Abstract

Open field burning of rice straw besides causing environmental pollution and human health problems results in loss of organic carbon and essential nutrients. Urgent solution is required for management of rice straw in an eco-friendly and sustainable manner. The aim of the present study was to examine the efficiency of direct return of rice straw into the soil versus biochar generated from rice straw, and compare it with wood derived biochar in influencing soil biological processes and potential to accumulate soil organic C (SOC). We studied the effect of pyrogenic conversion of rice straw and wood chips to biochar on changes in chemical composition of feedstock by Fourier Transform Infrared (FTIR) spectroscopy and C and N mineralization kinetics, microbial metabolism, carbon use efficiency (CUE) and soil enzyme activities in a series of laboratory incubation experiments conducted at 25 °C temperature and field capacity moisture.
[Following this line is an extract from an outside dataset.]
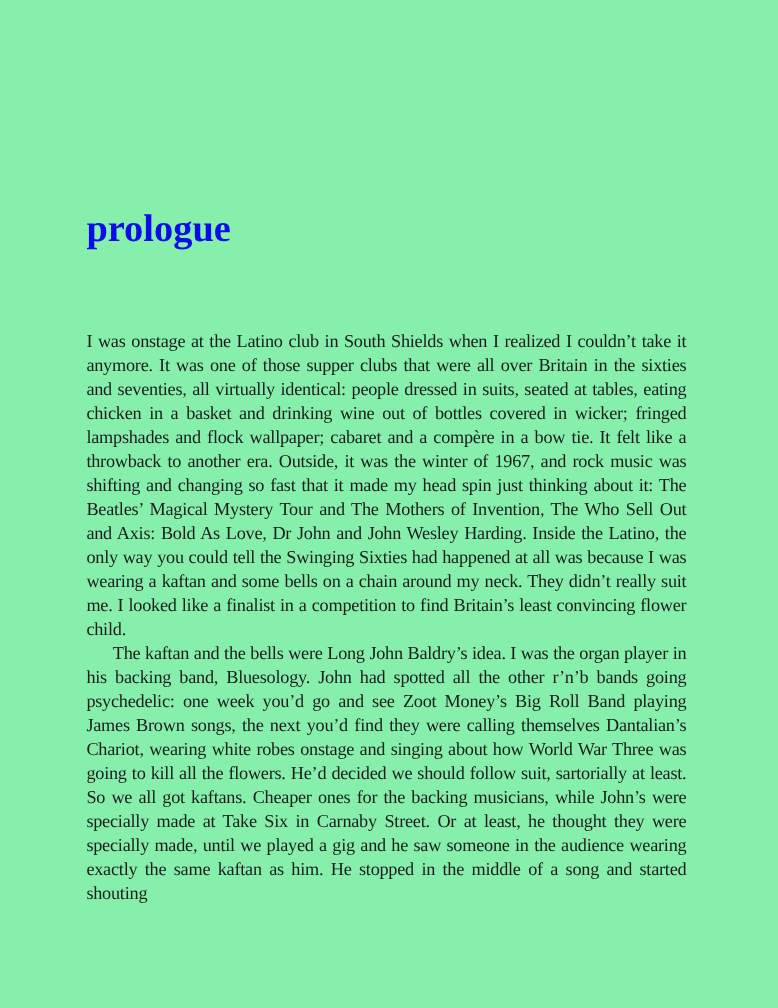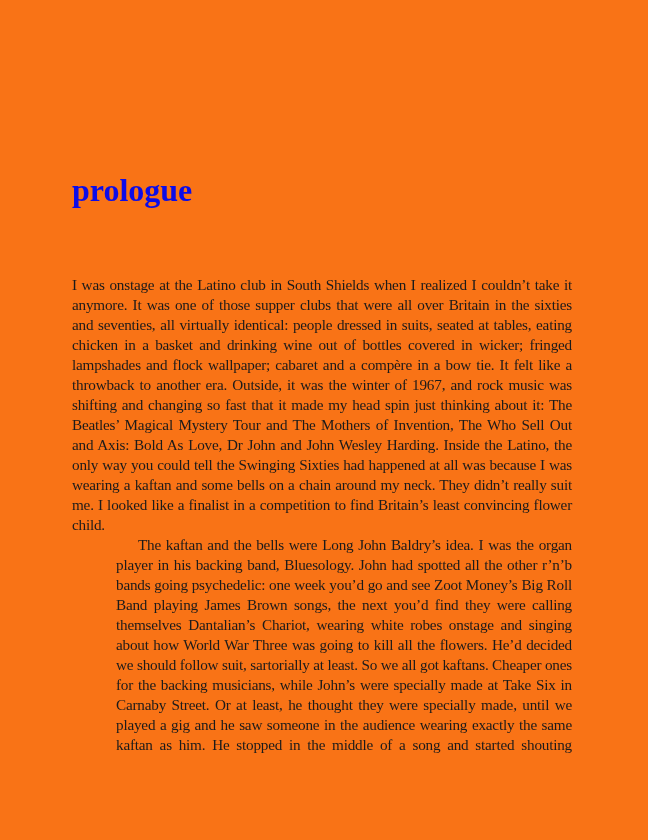"prologue" .page { background: #f97316 -> #86efac }
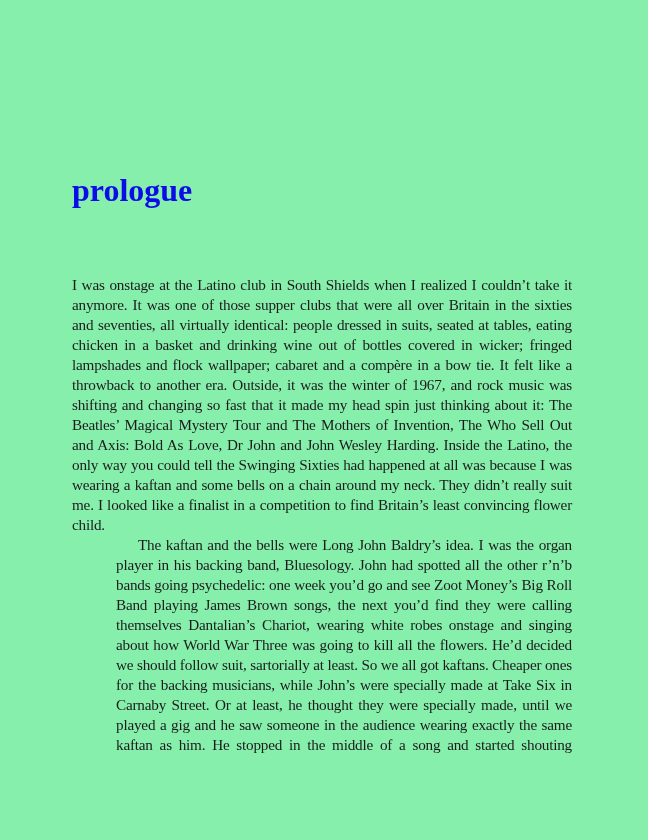"The kaftan and the bells" .body-text p.justify-last { margin-left: 44px -> none }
Pyrogenic conversion of feedstock to biochar resulted in increase in C (39.6% to 69.2%) and N (0.4% to 1.65%) contents and lowering of C/N (99 to 28.4) and H/C (1.94 to 0.60) ratios. Charring resulted in decrease in aliphatic and increase in aromatic components. Decomposition of organic substrates was governed by aromaticity and C/N ratio; in 127 days, only 12% of rice straw biochar embodied C was mineralized as against 76% from rice straw. The addition of biochars resulted in soil N priming (120 ± 24 mg N kg⁻¹) whereas straw application resulted in net N immobilization (−13 mg N kg⁻¹). Compared to unpyrogenic straw, the rice straw biochar led to greater microbial growth, lower metabolic quotient, higher CUE (3.3 times) and decreased microbial respiration, with potential to promote SOC accumulation. It was concluded that addition of rice residue generated biochar into soil is more beneficial for soil biological processes and SOC stabilization to stymie climate change than direct return of plant residue into the soil. The results are significant for devising eco-friendly rice residue management practices in the Indo-Gangetic plains.

摘要

露天焚烧稻草除了造成环境污染和人类健康问题外，还会导致有机碳和必需营养素的流失。以生态友好和可持续的方式管理稻草需要紧急解决方案。本研究的目的是检查稻草直接返回土壤与稻草产生的生物炭的效率，并将其与木材衍生的生物炭在影响土壤生物过程和积累土壤有机碳 (SOC) 的潜力方面进行比较。我们通过傅里叶变换红外 (FTIR) 光谱和 C 和 N 矿化动力学、微生物代谢、在 25 °C 温度和田间持水量下进行的一系列实验室孵化实验中的碳利用效率 (CUE) 和土壤酶活性。原料热法转化为生物炭导致 C（39.6% 至 69.2%）和 N（0.4% 至 1.65%）含量增加，C/N（99 至 28.4）和 H/C（1.94 至 0.60）比率降低。炭化导致脂肪族成分减少而芳香族成分增加。有机底物的分解受芳香性和C/N比的控制；在 127 天里，只有 12% 的稻草生物炭含有 C 矿化，而来自稻草的 76% 被矿化。生物炭的添加导致土壤 N 引发（120 ± 24 mg N kg 4% 至 1.65%) 的含量和降低 C/N（99 至 28.4）和 H/C（1.94 至 0.60）比。炭化导致脂肪族成分减少而芳香族成分增加。有机底物的分解受芳香性和C/N比的控制；在 127 天里，只有 12% 的稻草生物炭含有 C 矿化，而来自稻草的 76% 被矿化。生物炭的添加导致土壤 N 引发（120 ± 24 mg N kg 4% 至 1.65%) 的含量和降低 C/N（99 至 28.4）和 H/C（1.94 至 0.60）比。炭化导致脂肪族成分减少而芳香族成分增加。有机底物的分解受芳香性和C/N比的控制；在 127 天里，只有 12% 的稻草生物炭含有 C 矿化，而来自稻草的 76% 被矿化。生物炭的添加导致土壤 N 引发（120 ± 24 mg N kg^-1 ) 而秸秆施用导致净氮固定 (-13 mg N kg ^-1 )。与未热源秸秆相比，稻草生物炭导致微生物生长更大、代谢商更低、CUE 更高（3.3 倍）和微生物呼吸减少，具有促进 SOC 积累的潜力。得出的结论是，将水稻残留产生的生物炭添加到土壤中比将植物残留物直接返回土壤更有利于土壤生物过程和 SOC 稳定以阻止气候变化。该结果对于在印度恒河平原设计生态友好型稻米残留管理实践具有重要意义。